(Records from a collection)
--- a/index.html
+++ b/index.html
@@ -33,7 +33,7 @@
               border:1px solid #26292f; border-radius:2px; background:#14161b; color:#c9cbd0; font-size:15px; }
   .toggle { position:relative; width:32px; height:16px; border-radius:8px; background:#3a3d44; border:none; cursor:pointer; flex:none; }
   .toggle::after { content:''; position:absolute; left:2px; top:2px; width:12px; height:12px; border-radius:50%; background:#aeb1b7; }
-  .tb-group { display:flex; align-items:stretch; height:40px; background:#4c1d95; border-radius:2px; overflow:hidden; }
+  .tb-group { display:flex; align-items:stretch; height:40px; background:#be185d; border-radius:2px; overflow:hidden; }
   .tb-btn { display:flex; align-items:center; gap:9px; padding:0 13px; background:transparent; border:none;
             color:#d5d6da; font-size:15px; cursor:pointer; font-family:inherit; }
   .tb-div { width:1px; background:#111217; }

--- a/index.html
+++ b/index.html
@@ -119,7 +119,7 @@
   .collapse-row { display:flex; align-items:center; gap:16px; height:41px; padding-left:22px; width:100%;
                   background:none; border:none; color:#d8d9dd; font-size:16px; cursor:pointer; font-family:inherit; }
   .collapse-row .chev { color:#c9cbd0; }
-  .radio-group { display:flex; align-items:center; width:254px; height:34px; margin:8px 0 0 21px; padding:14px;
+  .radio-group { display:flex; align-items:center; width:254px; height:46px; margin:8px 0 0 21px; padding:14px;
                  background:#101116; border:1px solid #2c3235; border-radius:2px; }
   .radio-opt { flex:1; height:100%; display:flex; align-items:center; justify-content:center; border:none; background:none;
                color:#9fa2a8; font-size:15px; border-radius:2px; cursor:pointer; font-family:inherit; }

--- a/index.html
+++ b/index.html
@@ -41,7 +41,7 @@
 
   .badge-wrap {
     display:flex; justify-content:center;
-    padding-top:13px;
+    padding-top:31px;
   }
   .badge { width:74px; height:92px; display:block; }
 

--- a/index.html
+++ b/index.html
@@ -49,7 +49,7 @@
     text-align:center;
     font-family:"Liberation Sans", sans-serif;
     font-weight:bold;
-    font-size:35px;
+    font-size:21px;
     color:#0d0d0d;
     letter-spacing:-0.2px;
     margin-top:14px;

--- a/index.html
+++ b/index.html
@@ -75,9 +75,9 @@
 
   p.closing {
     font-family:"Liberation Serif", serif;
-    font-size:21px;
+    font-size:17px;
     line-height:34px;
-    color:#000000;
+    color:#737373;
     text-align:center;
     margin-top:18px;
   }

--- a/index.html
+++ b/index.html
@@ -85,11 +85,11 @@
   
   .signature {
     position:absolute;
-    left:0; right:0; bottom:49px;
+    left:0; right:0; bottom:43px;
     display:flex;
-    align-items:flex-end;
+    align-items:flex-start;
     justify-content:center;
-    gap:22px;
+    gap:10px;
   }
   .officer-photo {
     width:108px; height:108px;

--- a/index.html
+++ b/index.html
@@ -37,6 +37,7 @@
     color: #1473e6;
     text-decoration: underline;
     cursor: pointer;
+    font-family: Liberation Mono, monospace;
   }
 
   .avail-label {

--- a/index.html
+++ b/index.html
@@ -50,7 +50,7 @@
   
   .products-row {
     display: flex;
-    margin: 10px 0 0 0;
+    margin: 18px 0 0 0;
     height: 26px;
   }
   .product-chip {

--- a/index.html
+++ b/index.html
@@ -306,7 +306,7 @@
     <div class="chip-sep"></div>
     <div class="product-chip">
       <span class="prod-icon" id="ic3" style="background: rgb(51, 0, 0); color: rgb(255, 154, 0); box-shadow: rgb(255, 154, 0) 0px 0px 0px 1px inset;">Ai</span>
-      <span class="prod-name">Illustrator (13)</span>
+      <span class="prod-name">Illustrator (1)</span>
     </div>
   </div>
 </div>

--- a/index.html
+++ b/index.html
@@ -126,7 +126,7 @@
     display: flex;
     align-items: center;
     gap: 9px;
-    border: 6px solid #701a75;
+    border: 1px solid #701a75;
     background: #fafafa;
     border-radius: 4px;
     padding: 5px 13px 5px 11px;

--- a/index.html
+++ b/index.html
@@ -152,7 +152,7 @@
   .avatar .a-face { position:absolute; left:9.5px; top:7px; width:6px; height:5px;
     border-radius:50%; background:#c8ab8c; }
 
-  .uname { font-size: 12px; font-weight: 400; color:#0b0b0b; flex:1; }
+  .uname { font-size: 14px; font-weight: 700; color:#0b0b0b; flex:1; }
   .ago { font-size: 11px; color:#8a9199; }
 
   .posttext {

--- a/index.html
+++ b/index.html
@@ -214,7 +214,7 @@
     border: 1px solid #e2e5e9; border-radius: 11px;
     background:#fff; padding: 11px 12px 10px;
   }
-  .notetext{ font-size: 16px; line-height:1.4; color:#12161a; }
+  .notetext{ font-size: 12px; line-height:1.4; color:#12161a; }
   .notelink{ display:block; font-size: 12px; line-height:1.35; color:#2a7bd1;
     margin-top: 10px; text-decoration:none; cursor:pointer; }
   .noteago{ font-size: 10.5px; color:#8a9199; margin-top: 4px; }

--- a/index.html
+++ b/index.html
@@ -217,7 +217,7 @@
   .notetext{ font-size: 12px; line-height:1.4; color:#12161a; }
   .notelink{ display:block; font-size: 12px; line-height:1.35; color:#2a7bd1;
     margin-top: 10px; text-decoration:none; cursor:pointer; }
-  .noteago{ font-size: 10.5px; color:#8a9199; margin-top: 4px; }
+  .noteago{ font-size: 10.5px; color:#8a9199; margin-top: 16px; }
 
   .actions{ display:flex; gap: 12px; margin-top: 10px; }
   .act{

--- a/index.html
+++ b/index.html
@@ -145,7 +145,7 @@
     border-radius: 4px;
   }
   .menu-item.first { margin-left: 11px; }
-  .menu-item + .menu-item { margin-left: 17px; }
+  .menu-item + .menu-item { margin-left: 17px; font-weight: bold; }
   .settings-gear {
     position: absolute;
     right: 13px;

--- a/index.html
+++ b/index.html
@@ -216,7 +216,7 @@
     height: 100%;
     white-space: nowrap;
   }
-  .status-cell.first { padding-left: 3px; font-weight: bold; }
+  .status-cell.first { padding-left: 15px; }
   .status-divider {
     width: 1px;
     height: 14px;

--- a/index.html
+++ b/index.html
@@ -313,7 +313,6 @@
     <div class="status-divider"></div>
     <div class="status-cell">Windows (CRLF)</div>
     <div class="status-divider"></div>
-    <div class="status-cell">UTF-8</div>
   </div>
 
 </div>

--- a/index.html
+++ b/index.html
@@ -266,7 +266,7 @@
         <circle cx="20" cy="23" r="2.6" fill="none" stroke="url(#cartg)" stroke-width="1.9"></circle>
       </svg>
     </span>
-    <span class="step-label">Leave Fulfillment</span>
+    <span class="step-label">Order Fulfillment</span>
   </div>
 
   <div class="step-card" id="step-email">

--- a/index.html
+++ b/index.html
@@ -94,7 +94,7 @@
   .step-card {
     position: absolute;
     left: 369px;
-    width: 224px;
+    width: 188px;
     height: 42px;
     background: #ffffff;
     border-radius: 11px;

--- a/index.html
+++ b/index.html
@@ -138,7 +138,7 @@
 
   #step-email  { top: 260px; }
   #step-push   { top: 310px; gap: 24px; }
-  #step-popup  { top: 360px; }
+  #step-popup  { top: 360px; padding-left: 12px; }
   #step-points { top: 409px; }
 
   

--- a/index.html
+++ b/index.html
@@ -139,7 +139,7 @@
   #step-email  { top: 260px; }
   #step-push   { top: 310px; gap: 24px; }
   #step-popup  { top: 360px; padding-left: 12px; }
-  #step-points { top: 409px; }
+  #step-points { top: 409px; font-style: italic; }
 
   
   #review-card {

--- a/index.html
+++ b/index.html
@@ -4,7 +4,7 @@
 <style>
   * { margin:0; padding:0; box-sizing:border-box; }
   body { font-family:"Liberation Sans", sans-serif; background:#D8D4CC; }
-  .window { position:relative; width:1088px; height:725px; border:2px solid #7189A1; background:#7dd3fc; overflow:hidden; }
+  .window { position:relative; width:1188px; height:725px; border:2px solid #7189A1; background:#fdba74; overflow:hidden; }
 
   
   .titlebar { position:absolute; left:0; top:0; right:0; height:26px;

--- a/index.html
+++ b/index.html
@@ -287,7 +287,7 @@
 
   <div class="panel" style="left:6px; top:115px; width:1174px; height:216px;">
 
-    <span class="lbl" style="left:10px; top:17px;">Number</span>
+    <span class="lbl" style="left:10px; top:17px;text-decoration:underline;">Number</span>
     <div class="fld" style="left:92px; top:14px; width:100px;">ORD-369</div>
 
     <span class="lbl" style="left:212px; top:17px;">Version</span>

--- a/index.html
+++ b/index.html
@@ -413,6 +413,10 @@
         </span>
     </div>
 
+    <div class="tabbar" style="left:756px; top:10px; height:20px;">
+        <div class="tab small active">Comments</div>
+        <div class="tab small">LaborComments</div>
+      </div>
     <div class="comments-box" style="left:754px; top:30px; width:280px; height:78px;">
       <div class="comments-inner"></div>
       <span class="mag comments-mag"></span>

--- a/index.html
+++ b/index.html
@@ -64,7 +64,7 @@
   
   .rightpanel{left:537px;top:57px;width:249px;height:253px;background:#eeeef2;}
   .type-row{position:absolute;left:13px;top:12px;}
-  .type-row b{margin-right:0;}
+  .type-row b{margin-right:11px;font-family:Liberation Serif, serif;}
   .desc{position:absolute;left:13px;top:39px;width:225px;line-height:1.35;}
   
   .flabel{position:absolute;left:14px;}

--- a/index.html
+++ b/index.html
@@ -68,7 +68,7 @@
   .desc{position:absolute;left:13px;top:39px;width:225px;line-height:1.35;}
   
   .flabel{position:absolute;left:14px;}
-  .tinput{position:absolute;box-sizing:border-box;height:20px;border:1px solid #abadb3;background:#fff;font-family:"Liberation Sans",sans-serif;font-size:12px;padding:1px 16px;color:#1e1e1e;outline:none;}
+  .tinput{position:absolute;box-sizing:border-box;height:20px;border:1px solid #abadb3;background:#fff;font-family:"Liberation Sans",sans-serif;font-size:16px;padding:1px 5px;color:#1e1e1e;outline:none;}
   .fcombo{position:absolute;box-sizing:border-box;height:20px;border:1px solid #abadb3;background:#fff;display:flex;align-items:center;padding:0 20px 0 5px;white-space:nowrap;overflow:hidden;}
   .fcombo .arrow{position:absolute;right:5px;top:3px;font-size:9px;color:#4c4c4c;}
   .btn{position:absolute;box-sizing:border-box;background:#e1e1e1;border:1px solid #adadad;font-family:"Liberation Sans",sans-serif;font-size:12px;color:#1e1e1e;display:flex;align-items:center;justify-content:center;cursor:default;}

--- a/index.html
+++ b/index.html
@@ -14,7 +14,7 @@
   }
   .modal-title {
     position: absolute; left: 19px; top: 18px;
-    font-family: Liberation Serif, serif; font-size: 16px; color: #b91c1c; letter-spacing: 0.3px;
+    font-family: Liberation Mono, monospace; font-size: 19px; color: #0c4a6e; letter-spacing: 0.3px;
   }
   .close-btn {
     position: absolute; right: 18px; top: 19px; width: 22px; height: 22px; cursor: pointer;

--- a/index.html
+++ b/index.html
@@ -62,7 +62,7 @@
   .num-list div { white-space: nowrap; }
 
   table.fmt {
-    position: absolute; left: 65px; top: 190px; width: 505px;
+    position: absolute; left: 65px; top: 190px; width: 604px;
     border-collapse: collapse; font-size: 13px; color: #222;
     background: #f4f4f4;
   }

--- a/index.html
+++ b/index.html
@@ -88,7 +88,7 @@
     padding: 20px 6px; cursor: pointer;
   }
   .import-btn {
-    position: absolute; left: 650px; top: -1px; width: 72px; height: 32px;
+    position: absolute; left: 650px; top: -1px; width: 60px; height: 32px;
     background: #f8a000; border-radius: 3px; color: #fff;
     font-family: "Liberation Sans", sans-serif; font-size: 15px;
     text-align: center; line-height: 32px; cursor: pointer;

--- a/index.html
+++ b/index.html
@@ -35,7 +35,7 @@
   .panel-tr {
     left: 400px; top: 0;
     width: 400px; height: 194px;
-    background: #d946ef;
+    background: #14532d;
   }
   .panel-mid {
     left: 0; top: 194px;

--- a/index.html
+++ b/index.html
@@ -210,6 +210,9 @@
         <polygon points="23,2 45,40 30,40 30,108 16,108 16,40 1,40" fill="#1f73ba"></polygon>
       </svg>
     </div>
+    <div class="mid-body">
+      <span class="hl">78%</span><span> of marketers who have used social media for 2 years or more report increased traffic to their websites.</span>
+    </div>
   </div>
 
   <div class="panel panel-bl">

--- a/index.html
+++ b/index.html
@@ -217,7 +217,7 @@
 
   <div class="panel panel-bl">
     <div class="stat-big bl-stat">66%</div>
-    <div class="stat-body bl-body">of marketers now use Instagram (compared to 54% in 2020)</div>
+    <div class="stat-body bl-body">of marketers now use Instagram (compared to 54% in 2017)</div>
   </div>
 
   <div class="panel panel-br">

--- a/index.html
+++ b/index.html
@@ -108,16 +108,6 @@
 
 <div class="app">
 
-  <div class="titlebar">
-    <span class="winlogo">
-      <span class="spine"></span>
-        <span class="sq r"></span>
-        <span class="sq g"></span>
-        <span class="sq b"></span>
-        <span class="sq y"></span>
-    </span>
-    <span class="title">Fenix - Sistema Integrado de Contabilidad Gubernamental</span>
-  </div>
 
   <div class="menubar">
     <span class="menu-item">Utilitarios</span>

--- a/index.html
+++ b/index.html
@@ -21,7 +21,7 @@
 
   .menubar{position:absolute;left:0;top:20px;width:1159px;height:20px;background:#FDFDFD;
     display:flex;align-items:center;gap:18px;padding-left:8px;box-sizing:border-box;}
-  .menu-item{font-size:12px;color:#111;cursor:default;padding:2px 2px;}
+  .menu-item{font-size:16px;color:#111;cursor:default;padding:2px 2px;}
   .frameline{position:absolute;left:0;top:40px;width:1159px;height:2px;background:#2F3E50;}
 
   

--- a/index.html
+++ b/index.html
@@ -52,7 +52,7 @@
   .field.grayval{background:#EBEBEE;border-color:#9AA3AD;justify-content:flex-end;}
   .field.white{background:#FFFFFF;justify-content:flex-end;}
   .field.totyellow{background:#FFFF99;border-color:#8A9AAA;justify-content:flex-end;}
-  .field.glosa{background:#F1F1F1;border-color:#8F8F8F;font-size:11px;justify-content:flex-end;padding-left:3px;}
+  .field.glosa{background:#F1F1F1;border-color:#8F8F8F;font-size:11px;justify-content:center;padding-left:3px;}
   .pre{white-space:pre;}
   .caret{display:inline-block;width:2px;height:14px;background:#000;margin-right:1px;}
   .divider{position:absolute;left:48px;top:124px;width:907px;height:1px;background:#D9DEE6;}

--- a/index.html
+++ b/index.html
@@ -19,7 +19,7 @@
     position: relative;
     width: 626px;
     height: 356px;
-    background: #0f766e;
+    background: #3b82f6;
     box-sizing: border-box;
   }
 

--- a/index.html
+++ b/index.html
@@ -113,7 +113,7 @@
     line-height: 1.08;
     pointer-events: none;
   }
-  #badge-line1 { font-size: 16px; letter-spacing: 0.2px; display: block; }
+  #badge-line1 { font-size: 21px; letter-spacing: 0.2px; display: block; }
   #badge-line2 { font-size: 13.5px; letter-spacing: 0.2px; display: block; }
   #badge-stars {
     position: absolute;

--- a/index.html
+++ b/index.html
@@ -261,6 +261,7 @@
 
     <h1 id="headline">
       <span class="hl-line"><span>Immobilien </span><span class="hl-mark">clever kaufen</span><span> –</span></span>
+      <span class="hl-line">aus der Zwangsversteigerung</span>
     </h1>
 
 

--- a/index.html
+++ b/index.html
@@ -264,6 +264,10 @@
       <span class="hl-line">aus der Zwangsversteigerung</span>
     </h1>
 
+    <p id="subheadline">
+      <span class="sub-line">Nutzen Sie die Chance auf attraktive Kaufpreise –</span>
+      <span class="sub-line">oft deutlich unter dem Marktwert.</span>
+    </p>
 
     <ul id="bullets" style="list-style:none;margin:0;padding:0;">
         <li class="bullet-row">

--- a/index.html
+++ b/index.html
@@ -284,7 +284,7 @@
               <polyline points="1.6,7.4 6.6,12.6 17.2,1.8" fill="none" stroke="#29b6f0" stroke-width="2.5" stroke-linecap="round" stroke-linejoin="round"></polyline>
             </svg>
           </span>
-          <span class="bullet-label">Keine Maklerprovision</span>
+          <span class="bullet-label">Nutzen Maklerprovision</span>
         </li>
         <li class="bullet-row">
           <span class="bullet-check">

[TASK STATEMENT]
Taking every line of the records in turn, count the ones holding "letter", and state nothing but the number.

[RESULT]
6